Huang Yinghui, Peters Christopher J, Fitzgerald Rebecca C, Gjerset Ruth A
Sidney Kimmel Cancer Center, San Diego, CA 92121, USA.
J Cell Mol Med. 2009 Feb;13(2):398-409. doi: 10.1111/j.1582-4934.2008.00336.x. Epub 2008 Apr 9.

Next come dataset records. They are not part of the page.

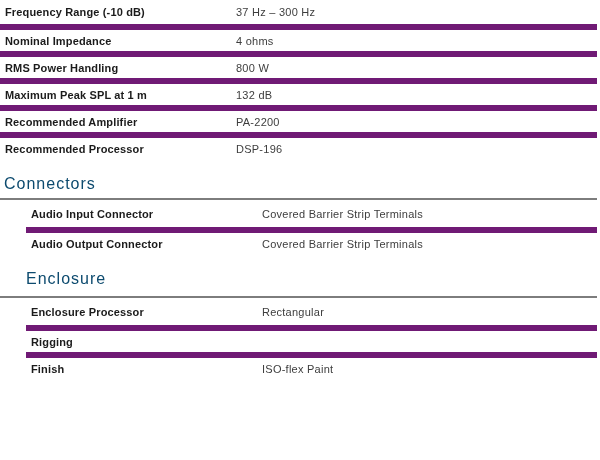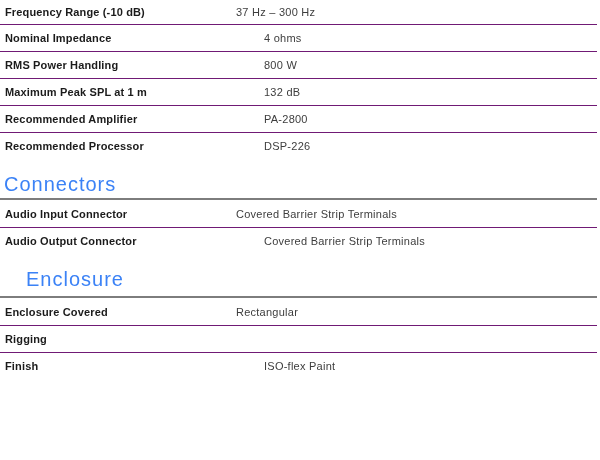--- a/index.html
+++ b/index.html
@@ -20,7 +20,7 @@
     align-items: center;
     height: 27px;
   }
-  .spec-row + .spec-row { border-top: 1px solid #701a75; gap: 28px; }
+  .spec-row + .spec-row { border-top: 6px solid #701a75; }
   .spec-table.cropped .spec-row:first-child { height: 24px; }
   .spec-label {
     width: 236px;

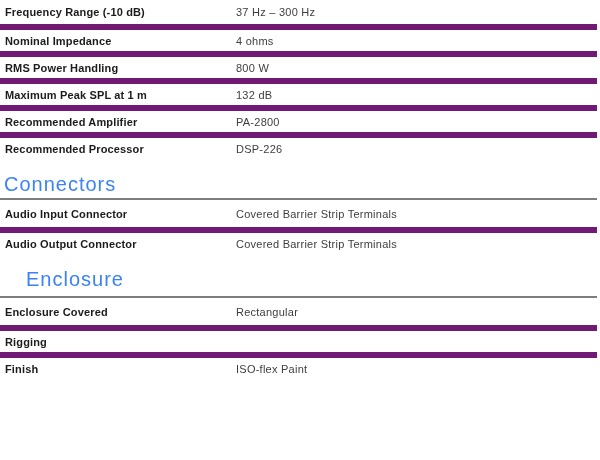--- a/index.html
+++ b/index.html
@@ -73,7 +73,7 @@
     </div>
     <div class="spec-row">
       <div class="spec-label">Recommended Amplifier</div>
-      <div class="spec-value">PA-2800</div>
+      <div class="spec-value">PA-2200</div>
     </div>
     <div class="spec-row">
       <div class="spec-label">Recommended Processor</div>

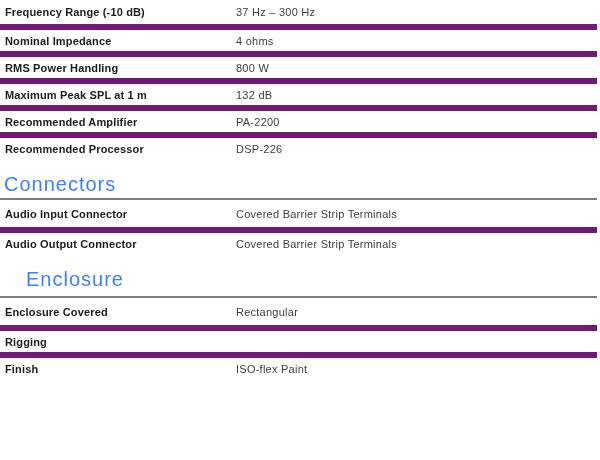--- a/index.html
+++ b/index.html
@@ -77,7 +77,7 @@
     </div>
     <div class="spec-row">
       <div class="spec-label">Recommended Processor</div>
-      <div class="spec-value">DSP-226</div>
+      <div class="spec-value">DSP-196</div>
     </div>
   </div>
 

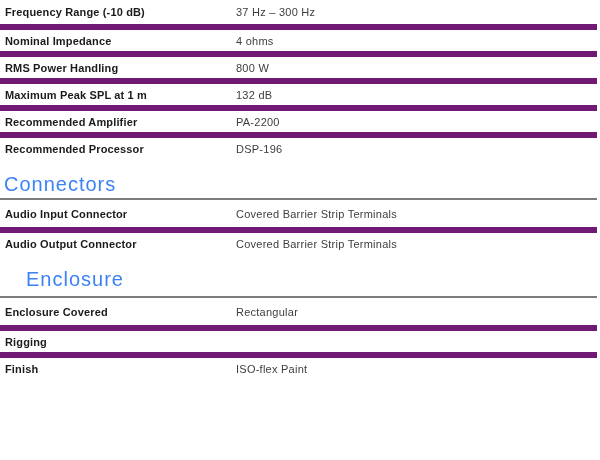--- a/index.html
+++ b/index.html
@@ -39,10 +39,10 @@
     white-space: nowrap;
   }
   .section-heading {
-    font-size: 20px;
+    font-size: 16px;
     font-weight: normal;
     letter-spacing: 1px;
-    color: #3b82f6;
+    color: #0c4a6e;
     line-height: 20px;
     padding-left: 4px;
   }

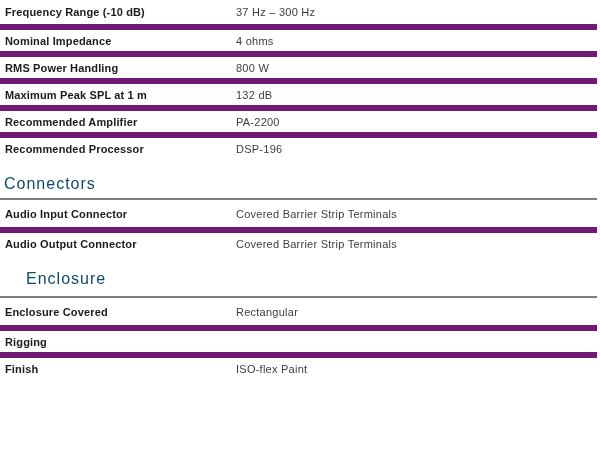--- a/index.html
+++ b/index.html
@@ -14,7 +14,7 @@
     padding-left: 0;
   }
   .spec-table { width: 100%; }
-  .spec-table.bordered-top { border-top: 2px solid #7d7d7d; }
+  .spec-table.bordered-top { border-top: 2px solid #7d7d7d; padding-left: 26px; }
   .spec-row {
     display: flex;
     align-items: center;

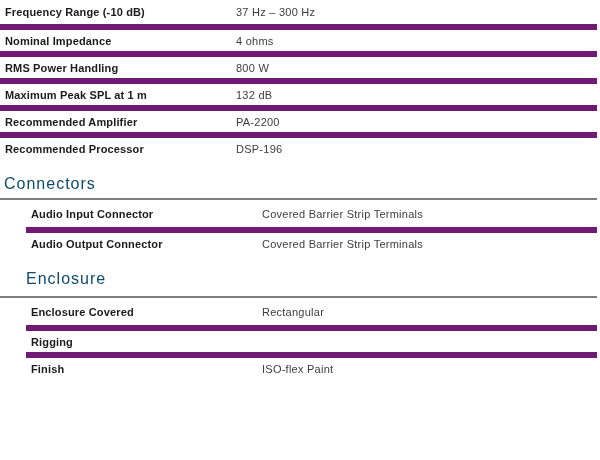--- a/index.html
+++ b/index.html
@@ -96,7 +96,7 @@
   <h2 class="section-heading enclosure">Enclosure</h2>
   <div class="spec-table bordered-top">
     <div class="spec-row">
-      <div class="spec-label">Enclosure Covered</div>
+      <div class="spec-label">Enclosure Processor</div>
       <div class="spec-value">Rectangular</div>
     </div>
     <div class="spec-row">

The frequency of oesophageal adenocarcinoma is increasing in Western countries for unknown reasons, and correlates with a corresponding increase in the pre-malignant condition, Barrett's Oesophagus, which raises the risk of adenocarcinoma by some 40- to 125-fold. We have examined how disease progression correlates with changes in expression of the p14ARF (ARF) tumour suppressor, a key regulator of the p53 tumour suppressor pathway that is silenced in some 30% of cancers overall, but for which a role in oesophageal cancer is unclear. We have used quantitative PCR, RT-PCR, methylation-specific PCR and chromatin-immunoprecipitation to examine the regulation and function of ARF in oesophageal adenocarcinoma tissue specimens and cell lines. We find highly significant reductions (P< 0.001) in ARF expression during disease progression from normal oesophageal epithelium to Barrett's Oesophagus to adenocarcinoma, with 57/76 (75%) adenocarcinomas displaying undetectable levels of ARF expression. Retention of ARF expression in adenocarcinoma is a highly significant indicator of increased survival (P< 0.001) and outperforms all clinical variables in a multivariate model. CpG methylation as well as histone H3 methylation of lysines 9 and 27 contribute independently to ARF gene silencing in adenocarcinoma cell lines and can be reversed by 5-aza-2'-deoxycytidine. The results suggest that silencing of ARF is involved in the pathogenesis of oesophageal adenocarcinoma and show that either DNA or histone methylation can provide the primary mechanism for ARF gene silencing. Silencing of ARF could provide a useful marker for increased risk of progression and poor prognosis.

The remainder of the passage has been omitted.